Exercise goal: Your response must consist of one number: how many lines in this material contain the word "family".

● ● ● ● ● ● ●

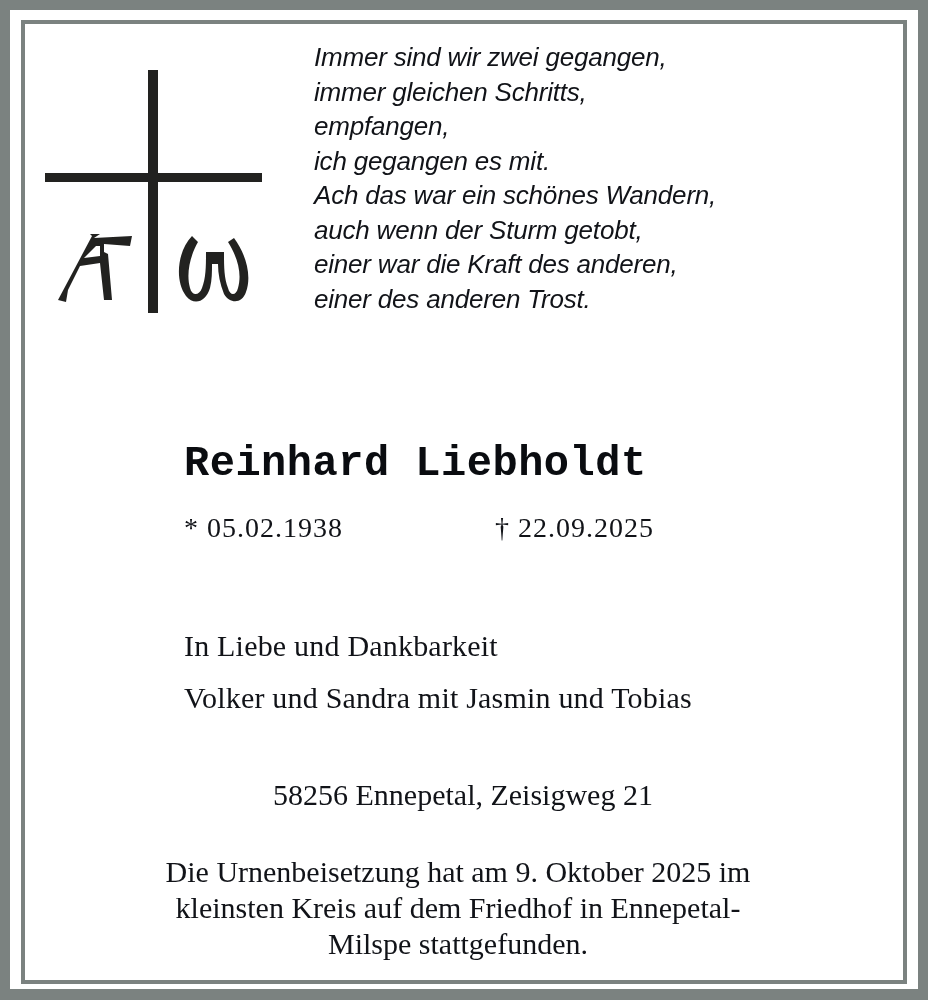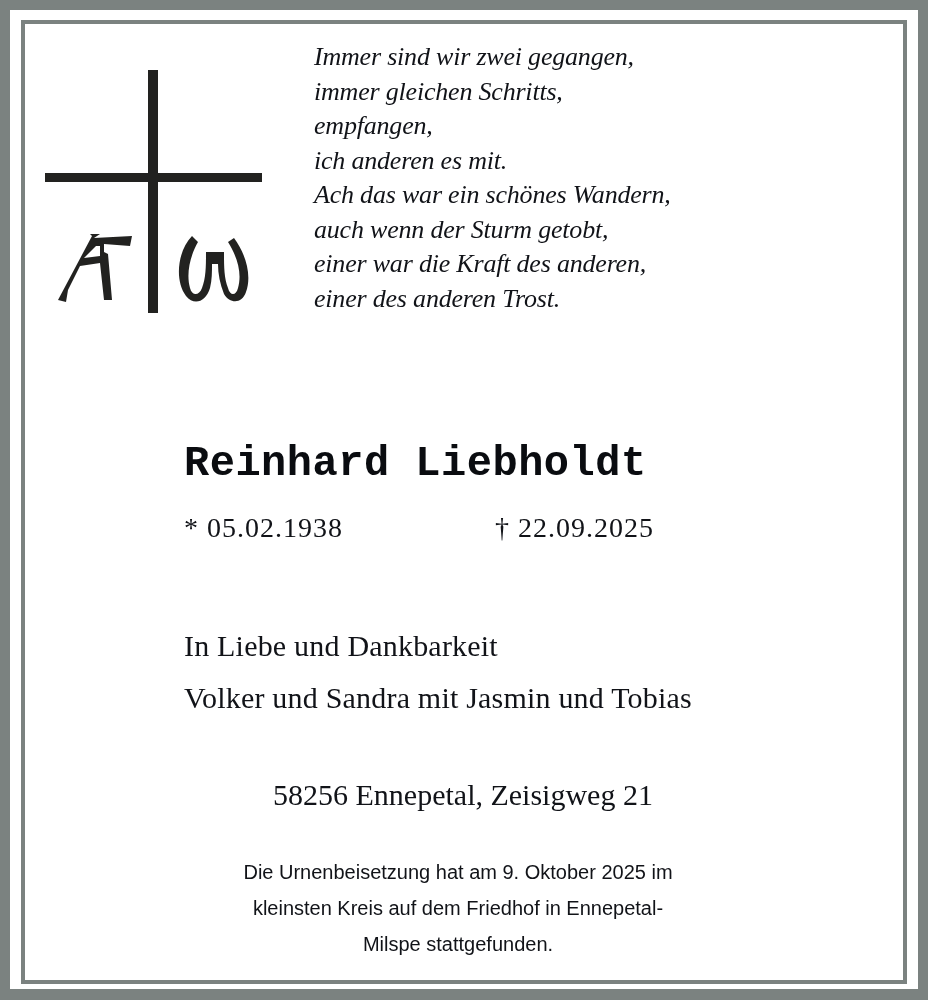--- a/index.html
+++ b/index.html
@@ -30,7 +30,7 @@
   .poem {
     position: absolute;
     left: 314px; top: 40px;
-    font-family: Liberation Serif, serif;
+    font-family: Liberation Sans, sans-serif;
     font-style: italic;
     font-size: 26px;
     line-height: 34.5px;

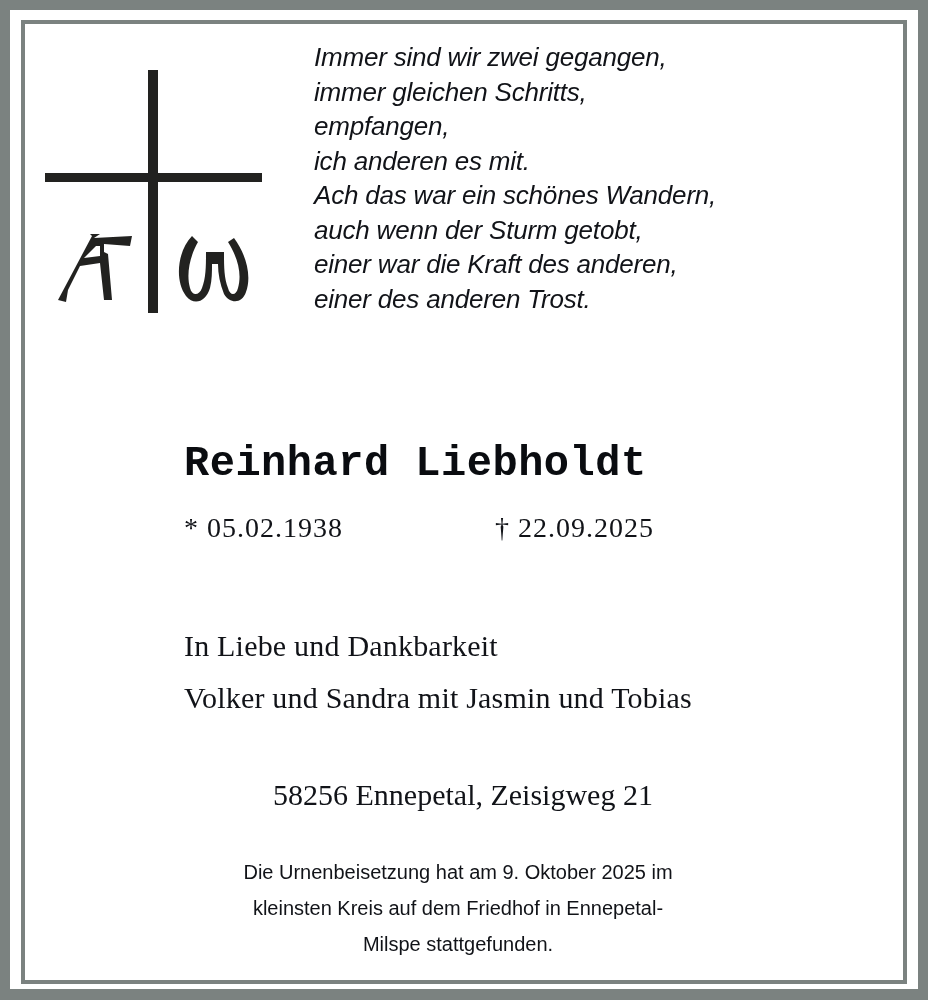--- a/index.html
+++ b/index.html
@@ -112,7 +112,7 @@
   <div>Immer sind wir zwei gegangen,</div>
   <div>immer gleichen Schritts,</div>
   <div>empfangen,</div>
-  <div>ich anderen es mit.</div>
+  <div>ich gegangen es mit.</div>
   <div>Ach das war ein schönes Wandern,</div>
   <div>auch wenn der Sturm getobt,</div>
   <div>einer war die Kraft des anderen,</div>

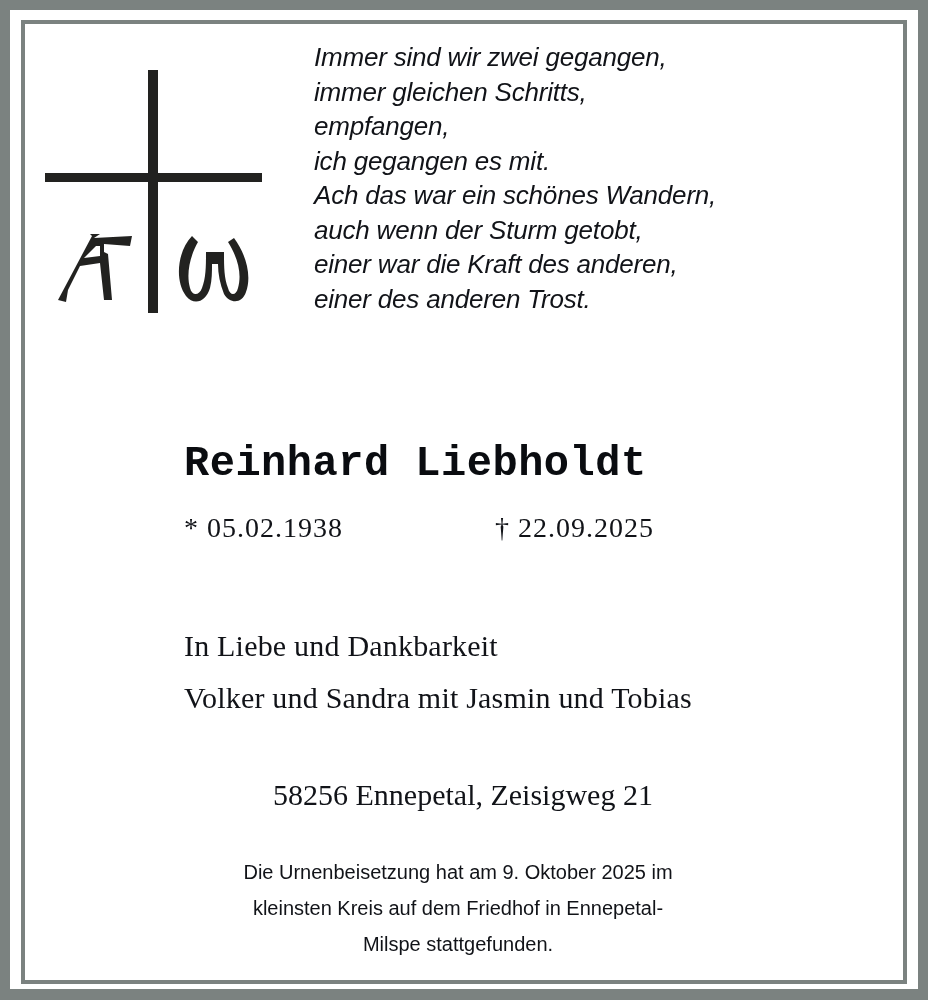--- a/index.html
+++ b/index.html
@@ -83,8 +83,8 @@
     position: absolute;
     left: 40px; right: 52px; top: 854px;
     text-align: center;
-    font-family: Liberation Sans, sans-serif;
-    font-size: 20px;
+    font-family: Liberation Serif, serif;
+    font-size: 30px;
     line-height: 36px;
     color: #111318;
   }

● ● ● ● ● ● ●

Exercise solution: 4